Unable to extract OneDrive ZIP file on Ubuntu 18.10
So I downloaded a 45 gig directory from OneDrive which got saved on my Ubuntu VM in the form of a zip file.
Now when I try to extract it via GUI, it gives me an error saying the archive is empty.
When I try to use the unzip
command via terminal, it gives me an error:
warning [Archive.zip]: 43855246100 extra bytes at beginning or within zipfile (attempting to process anyway)
error [Archive.zip]: start of central directory not found; zipfile corrupt.
(please check that you have transferred or created the zipfile in the appropriate BINARY mode and that you have compiled UnZip properly)
https://stackoverflow.com/questions/27151176/zip-files-corrupt-over-4-gigabytes-no-warnings-or-errors-did-i-lose-my-data/31084012
From the above link I learned that unzip fails for archives greater than 4 gigs.
So I tried multiple other options, like tar xvf
, jar xf
, 7z x
- For
tar xvf
, I get
tar: This does not look like a tar archive
tar: Skipping to next header
- For
7z x
, the archive gets extracted, but with the following errors:
Headers Error
Unconfirmed start of archive
WARNINGS
There are data after the end of archive
Also, there were supposed to be some .rar files inside the original (downloaded) zip file, which were missing from the extracted location.
- For
jar xf
, I get the error:
Error in JAR file! (not compressed but data desc.)
When I try to run zip -T Archive.zip
, I get
Could not find Archive.z01
Hit c (change path to where this split file is)
q (abort archive - quit)
or ENTER (try reading this split again):
Is it possible OneDrive gave me a corrupted archive?
Solution 1:
I know this question was posted over a year ago, but after running into what looks like the exact same issue I might be able to provide some answers. The most likely cause of this interoperability problem is OneDrive's implementation of the ZIP64 extension, and to be more precise the value of the "total number of disks" field in the "zip64 end of central dir locator". In the OneDrive files, this value is set to 0 (zero), whereas most reader tools expect a value of 1.

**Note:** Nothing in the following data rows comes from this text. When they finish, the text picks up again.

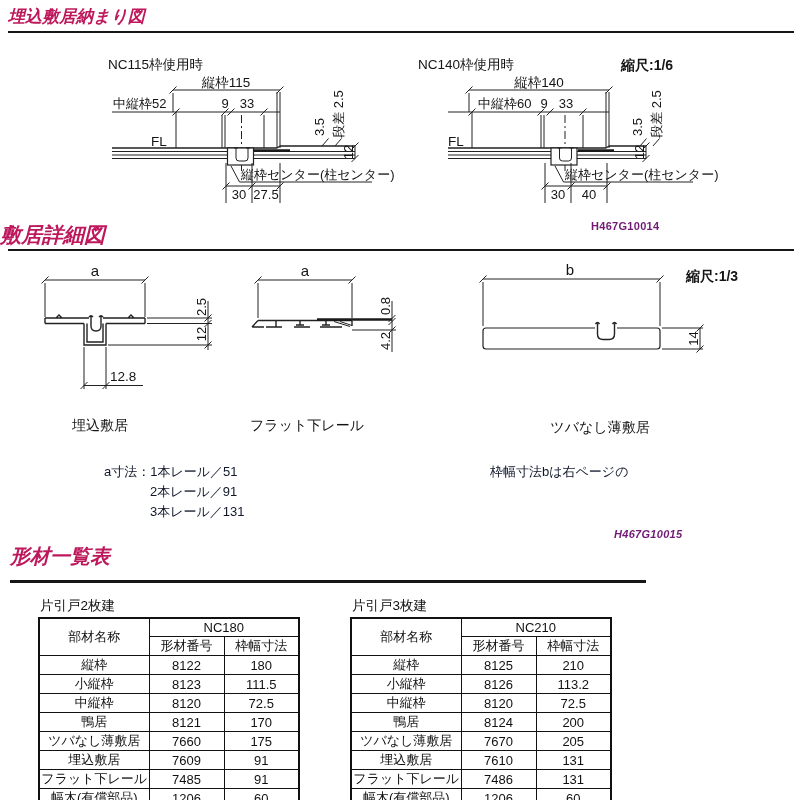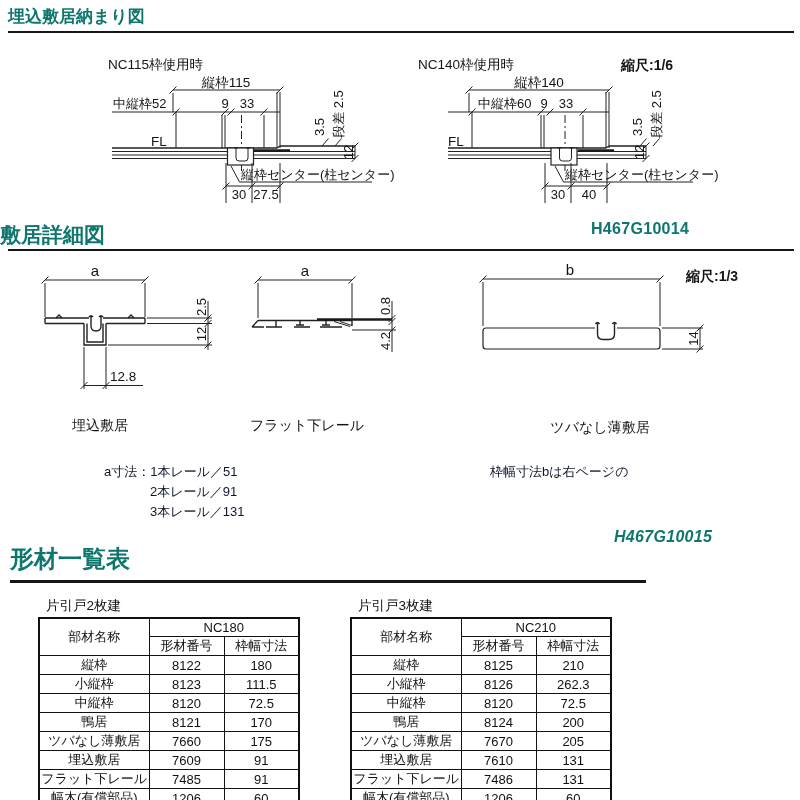--- a/index.html
+++ b/index.html
@@ -6,7 +6,7 @@
   .page{position:relative;width:800px;height:800px;background:#ffffff;overflow:hidden;
         font-family:"Liberation Sans","DejaVu Sans",sans-serif;color:#111;}
   .abs{position:absolute;white-space:nowrap;}
-  .sec-title{font-weight:bold;color:#0f766e;}
+  .sec-title{font-weight:bold;color:#be185d;font-style:italic;}
   .rule{position:absolute;background:#161616;}
   .note{font-size:13px;color:#0f172a;}
   .dwgno{font-size:16px;font-weight:600;letter-spacing:.3px;color:#0f766e;}

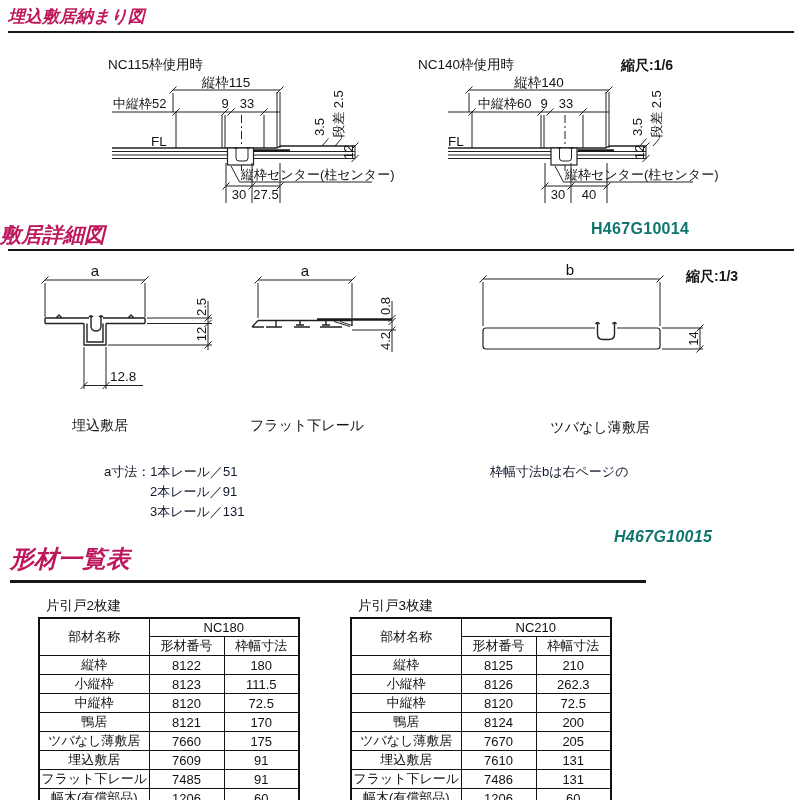--- a/index.html
+++ b/index.html
@@ -9,7 +9,7 @@
   .sec-title{font-weight:bold;color:#be185d;font-style:italic;}
   .rule{position:absolute;background:#161616;}
   .note{font-size:13px;color:#0f172a;}
-  .dwgno{font-size:16px;font-weight:600;letter-spacing:.3px;color:#0f766e;}
+  .dwgno{font-size:11px;font-weight:600;letter-spacing:.3px;color:#701a75;}
   svg{position:absolute;left:0;}
   svg text{fill:#141414;font-family:"Liberation Sans","DejaVu Sans",sans-serif;}
   .ln{stroke:#222;stroke-width:1;fill:none;}

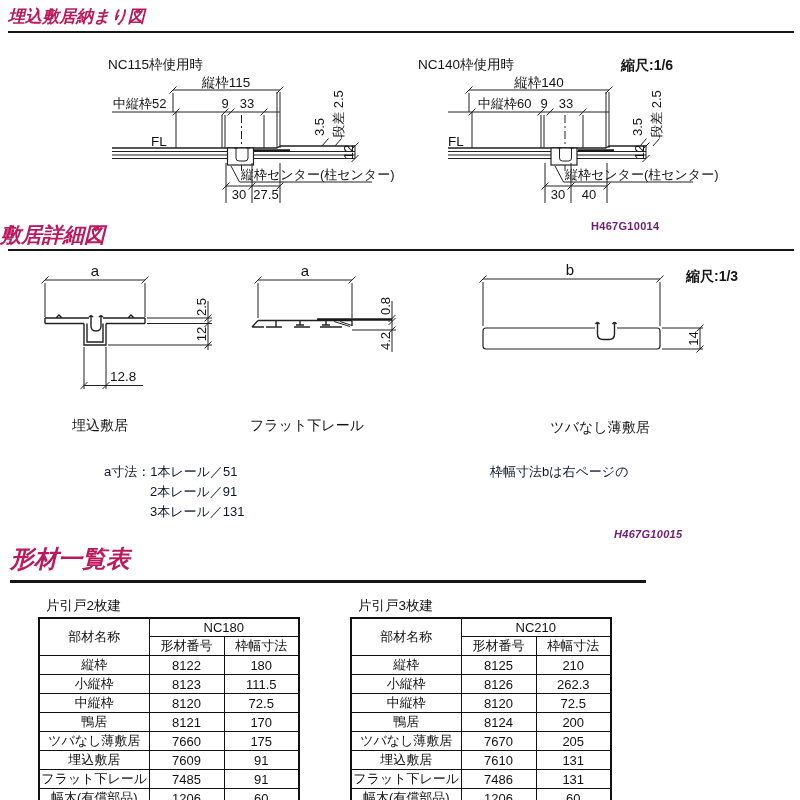--- a/index.html
+++ b/index.html
@@ -157,7 +157,7 @@
   <div class="abs note" style="left:490px;top:463px;text-align:center;">枠幅寸法bは右ページの</div>
   <div class="abs dwgno" style="left:614px;top:528px;font-style:italic;">H467G10015</div>
 
-  <div class="abs sec-title" style="left:10px;top:543px;font-size:24px;">形材一覧表</div>
+  <div class="abs sec-title" style="left:10px;top:543px;font-size:20px;">形材一覧表</div>
   <div class="rule" style="left:10px;top:580px;width:636px;height:3px;"></div>
 
   <div class="tbl-wrap" style="left:38px;top:597px;">

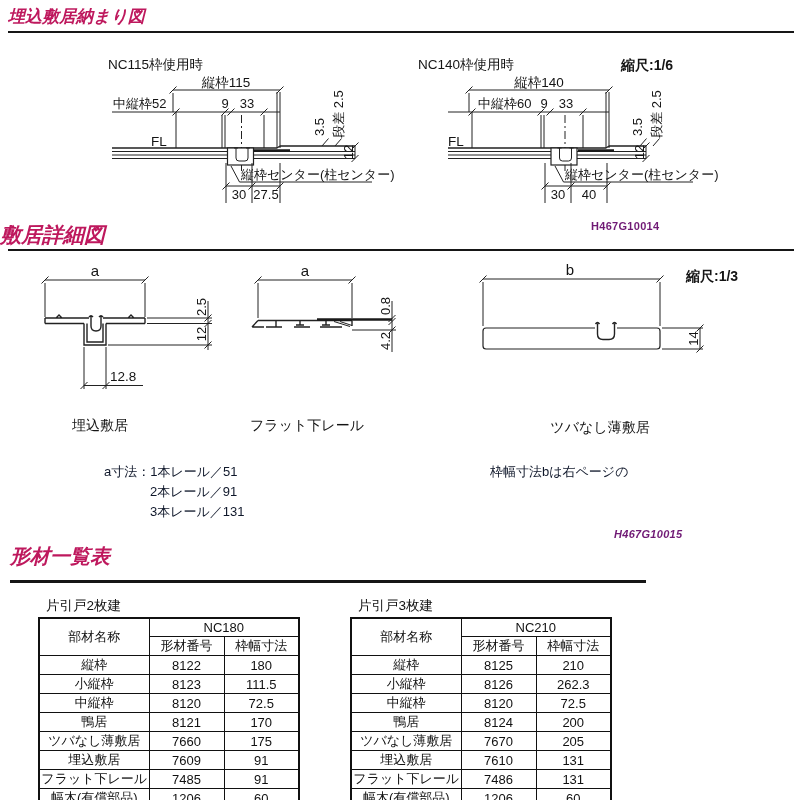--- a/index.html
+++ b/index.html
@@ -24,7 +24,7 @@
   .tb{font-weight:bold;font-size:14px;}
   
   .tbl-wrap{position:absolute;}
-  .tbl-label{font-size:13.5px;color:#111;margin:0 0 2px 8px;}
+  .tbl-label{font-size:13.5px;color:#111;margin:0 0 2px 2px;}
   table.parts{border-collapse:collapse;table-layout:fixed;background:#fff;}
   table.parts th,table.parts td{border:1px solid #111;font-size:13px;text-align:center;
       padding:0;font-weight:normal;color:#111;overflow:hidden;}

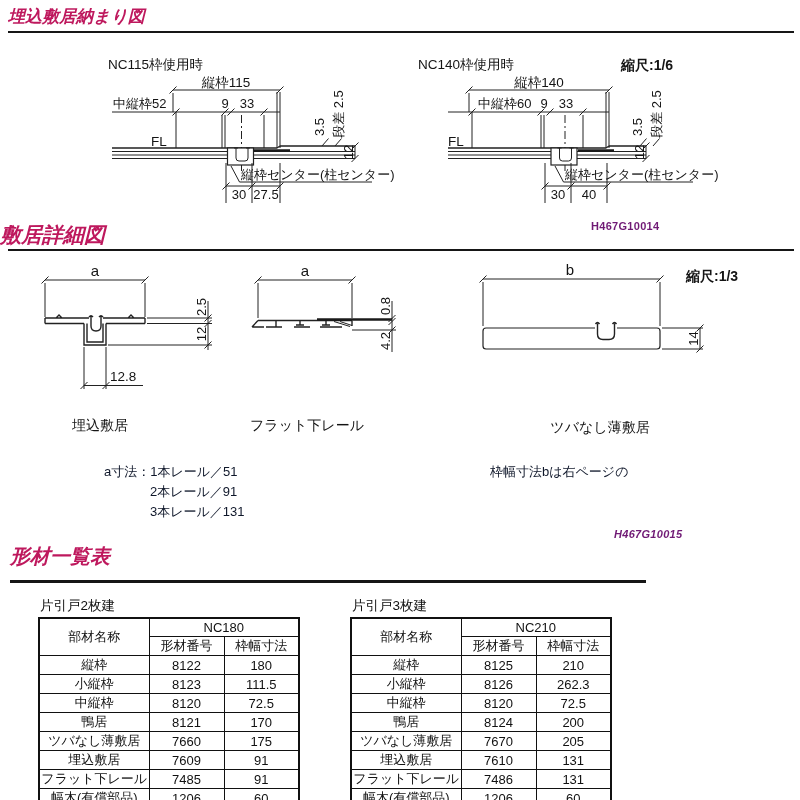--- a/index.html
+++ b/index.html
@@ -260,7 +260,7 @@
           <tr>
             <td>小縦枠</td>
             <td>8126</td>
-            <td>262.3</td>
+            <td>113.2</td>
           </tr>
 
           <tr>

For more information here's a detailed write-up I posted on my blog:
https://www.bitsgalore.org/2020/03/11/does-microsoft-onedrive-export-large-ZIP-files-that-are-corrupt
If you're comfortable with a bit of Hex editing, you can provisionally "fix" affected files by changing the first byte of the "total number of disks" field in a hex editor, again see my blog post for details.
UPDATE: partially prompted by my blog post someone has written a Perl script that fixes these files automatically, see this link for more details:
https://unix.stackexchange.com/a/590034
Direct link to the script:
https://github.com/pmqs/Fix-OneDrive-Zip
In addition, this support page from Microsoft says (3rd 'Notes' section from top):
Downloads are subject to the following limits: individual file size limit: 10GB; total zip file size limit: 20GB; total number of files limit: 10,000.
So for a 45 GB directory you might hit these size limits as well.